Each full length magnetic insert 420 and each half length magnetic insert 426 may be placed within a cell 208 with either its north pole 422 (FIG. 4A) closest to the cover 202 or its south pole 424 (FIG. 4A) closest to the cover 202. Any number of removable and interchangeable inserts 418 (FIG. 4A) may be placed in each cell 208 to obtain a desired erosion profile and desired sputtering performance. The maximum number of removable and interchangeable inserts 418 (FIG. 4A) placed in a cell 208 is limited by the thickness of the template 204. There are a number of possible removable and interchangeable insert arrangements 418 (FIG. 4A). For example, in one embodiment, a cell 208 may be stacked with X number of full length magnetic inserts 420 or half length magnetic inserts 426. Each full length magnetic insert 420 or half length magnetic insert 426 may have either its north pole 422 (FIG. 4A) or south pole 424 (FIG. 4A) facing the cover 202.

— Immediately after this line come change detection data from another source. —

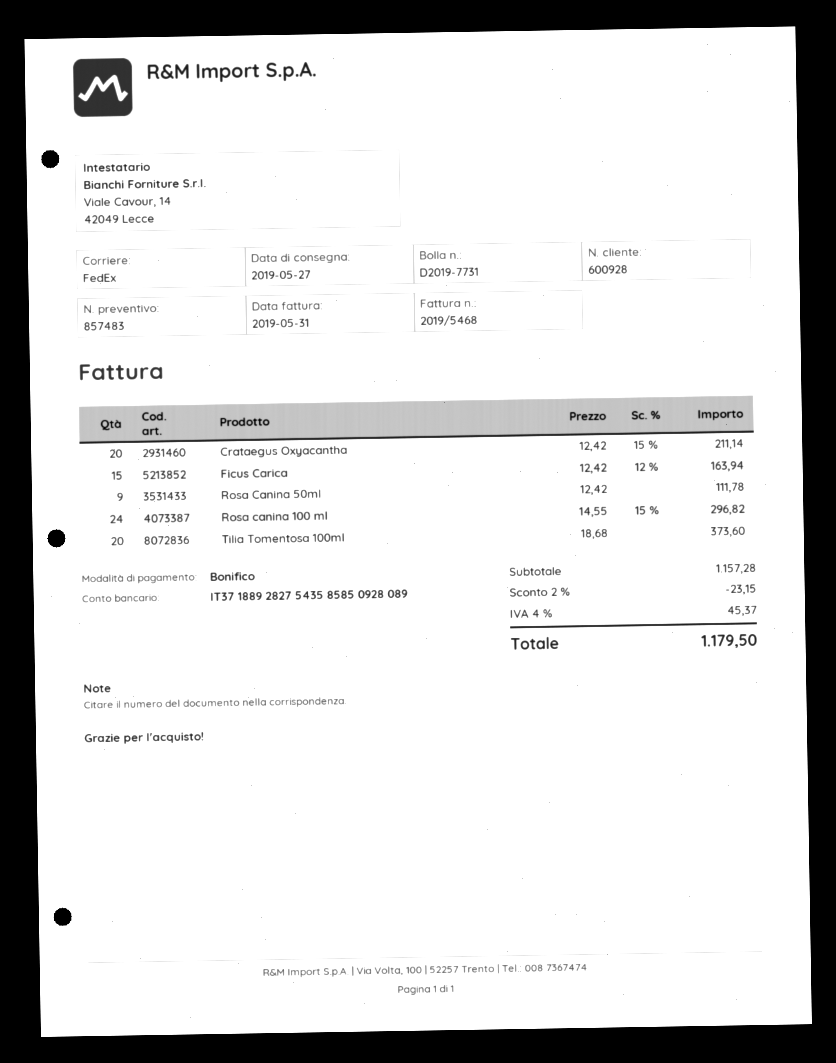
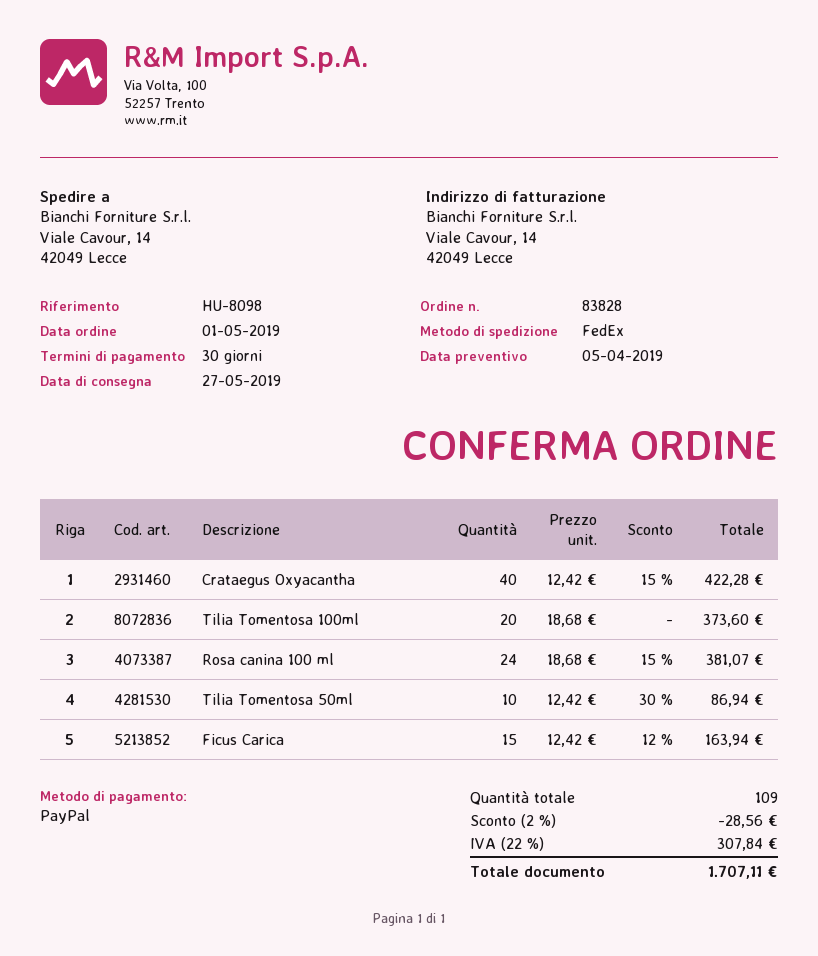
payment method: bank transfer -> PayPal
Crataegus Oxyacantha: 20 x 12.42 - 15% = 211.14 -> 40 x 12.42 - 15% = 422.28
Rosa Canina 50ml: 9 x 12.42 = 111.78 -> none
Rosa canina 100 ml: 24 x 14.55 - 15% = 296.82 -> 24 x 18.68 - 15% = 381.07
Tilia Tomentosa 50ml: none -> 10 x 12.42 - 30% = 86.94
discount: 2% = 23.15 -> 2% = 28.56
tax: 4% = 45.37 -> 22% = 307.84
total: 1179.50 -> 1707.11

In another embodiment, a cell 208 may be stacked with X number of full length non-magnetic inserts 428 or half length non-magnetic inserts 430. In another embodiment, a cell 208 may be stacked with Y number of full length non-magnetic inserts 428 or half length non-magnetic inserts 430 closest to the yoke 206, and with full length magnetic inserts 420 or half length magnetic inserts 426 in the remaining portion of the cell 208. In another embodiment, a cell 208 may be stacked with Y number of full length non-magnetic inserts 428 or half length non-magnetic inserts 430 closest to the cover 202, and with full length magnetic inserts 420 or half length magnetic inserts 426 in the remaining portion of the cell 208.
Magnetic inserts 420, 426 and non-magnetic inserts 428, 430 may also be interposed in any number of configurations inside each cell 208. While these embodiments serve as examples, the number of possible configurations is much greater.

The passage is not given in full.